Efficiency’s Promise Is Too Good to Be True

April 4, 2012

David Owen 
Staff writer for The New Yorker
Author of "Green Metropolis" and "The Conundrum."


Amory Lovins once famously characterized energy efficiency as “the lunch you’re paid to eat”; Steven Chu, the secretary of energy, has called efficiency a tool for reducing energy consumption and carbon output with minimal personal sacrifice.

Lovins, Chu and other efficiency enthusiasts are undoubtedly correct when they argue that we Americans could live regally on little more than we currently waste. But turning efficiency improvements into environmental gains isn’t as easy as they make it sound. When I replaced the incandescent bulb in my desk lamp with a compact fluorescent, I expected the amount of electricity used by my desk lamp to decrease — and it did. But the broader, long-term impacts of that switch — both for my own life and for the world — are certain to be more complex.

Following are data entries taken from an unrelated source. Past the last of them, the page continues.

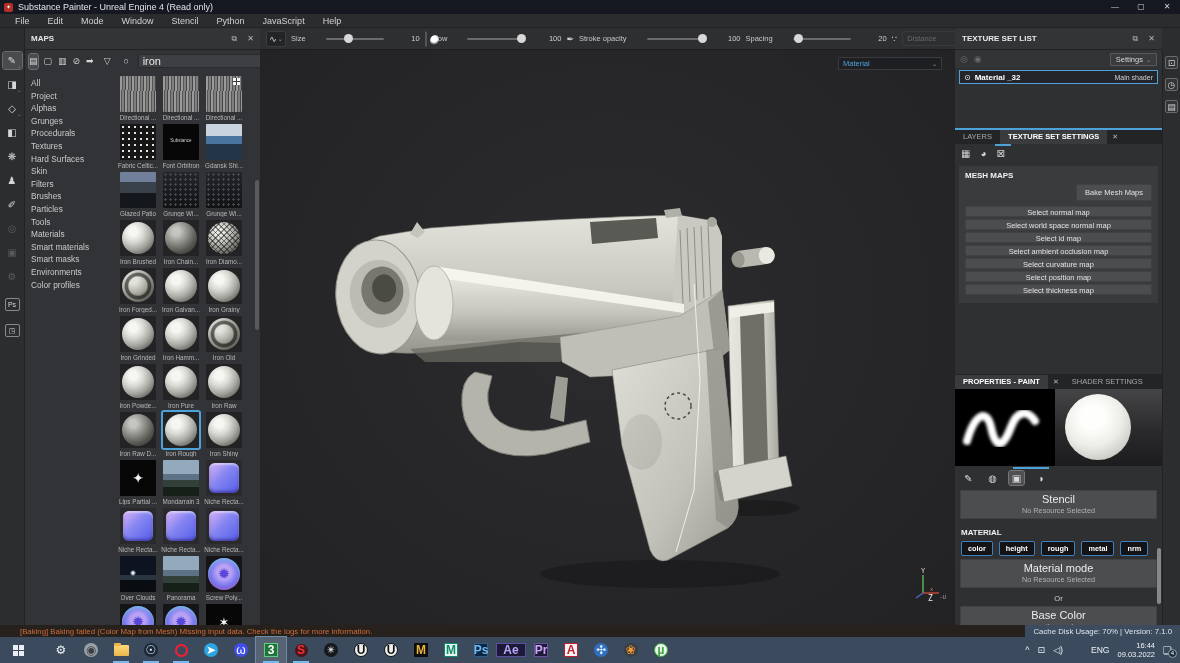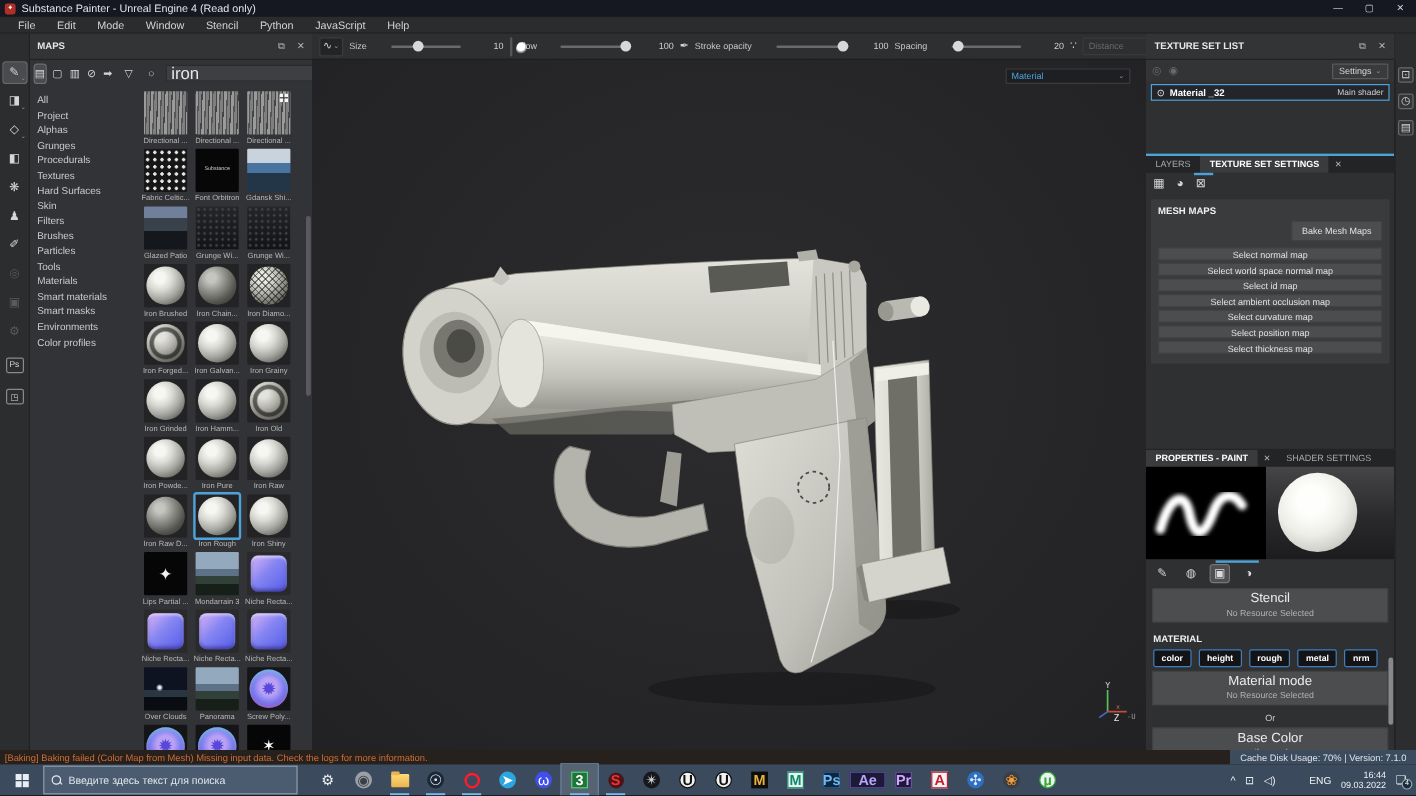"iron" .search-input { font-size: 14px -> 11px }
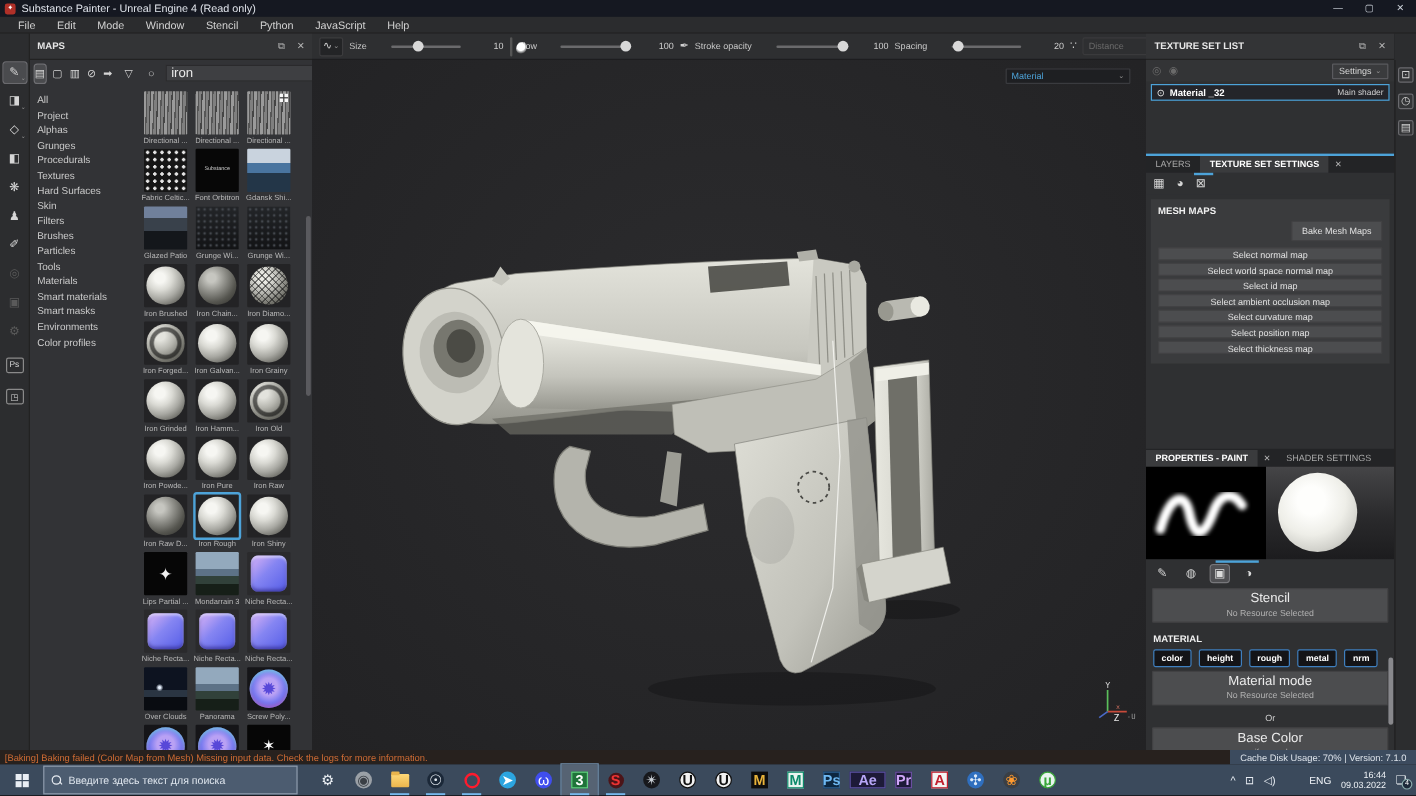"[Baking] Baking failed (Color Map" .status-msg { padding-left: 4px -> 20px }
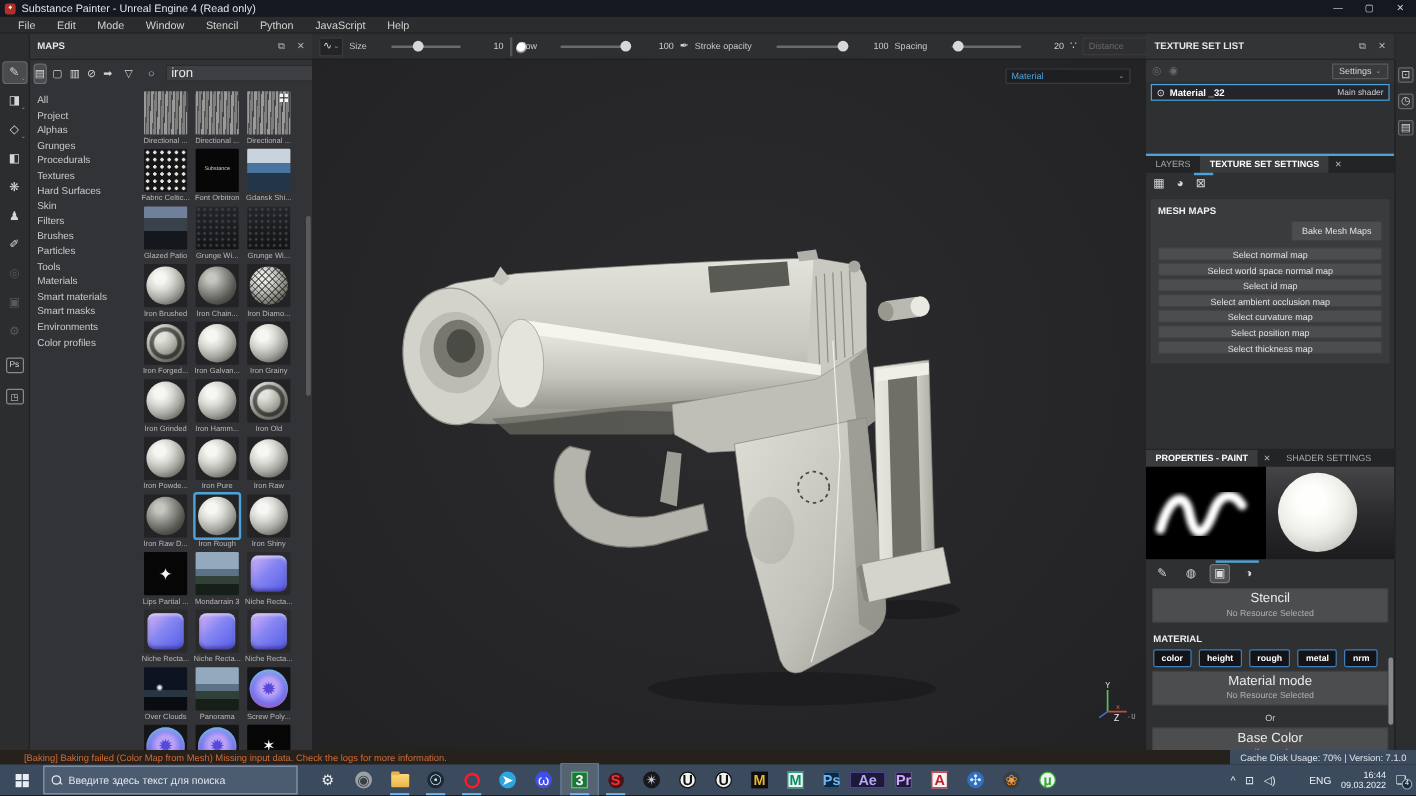"Введите здесь текст для поиска" div.tb-search { html: <div> <span></span> <span>Введите здесь текст для поиска</span> </div> -> none }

Increasing the efficiency of energy-using machines has the practical effect of making energy cheaper, and when we make useful things cheaper we use more of them. This isn’t an abstract argument, because the history of civilization has played out in exactly this way. Nearly every energy-consuming device I use today is vastly more efficient, in multiple senses, than whatever its equivalent was back in the early 1970s. Yet my energy consumption has soared, and so has the world’s — not only over all, but also per capita and within every income stratum. Of course, correlation doesn’t prove causation. But when the long-term correlations all run in one direction, we should take notice.

The challenge with efficiency gains is that we don’t compost our energy savings: we inevitably re-invest the money in additional consumption. A study published in 2010 showed that, over the past three centuries, steady improvements in the energy efficiency of lighting have been almost exactly offset by the growth of new lighting applications. And the actual impact of these new uses has been far greater, because growth in lighting has also had indirect energy consequences, such as lengthening the workday and making nighttime travel and recreation easier. Such changes have dramatically improved our quality of life, but they haven’t shrunk our energy consumption, our carbon output, or our environmental footprint. On the contrary.

Nearly every device we use today is more efficient than whatever its equivalent was in 1970. Yet energy consumption has soared.

One way to see the flaw in the efficiency arguments of Lovins and Chu is to imagine that the global economy truly resembles the misleadingly simplistic problem that they say efficiency can solve. Imagine a primitive village in which the only energy input is food and the only way to transport anything is to carry it or drag it over the ground. Now invent the wheel. If the village were Lovinsland, this increase in efficiency would cause food consumption and production to fall. In the real world, though, we know that the villagers will reinvest their sudden energy surplus, leading to a cascade of mutually reinforcing increases in consumption of all kinds. And we know this is true because, in the real world, it’s exactly what we’ve done.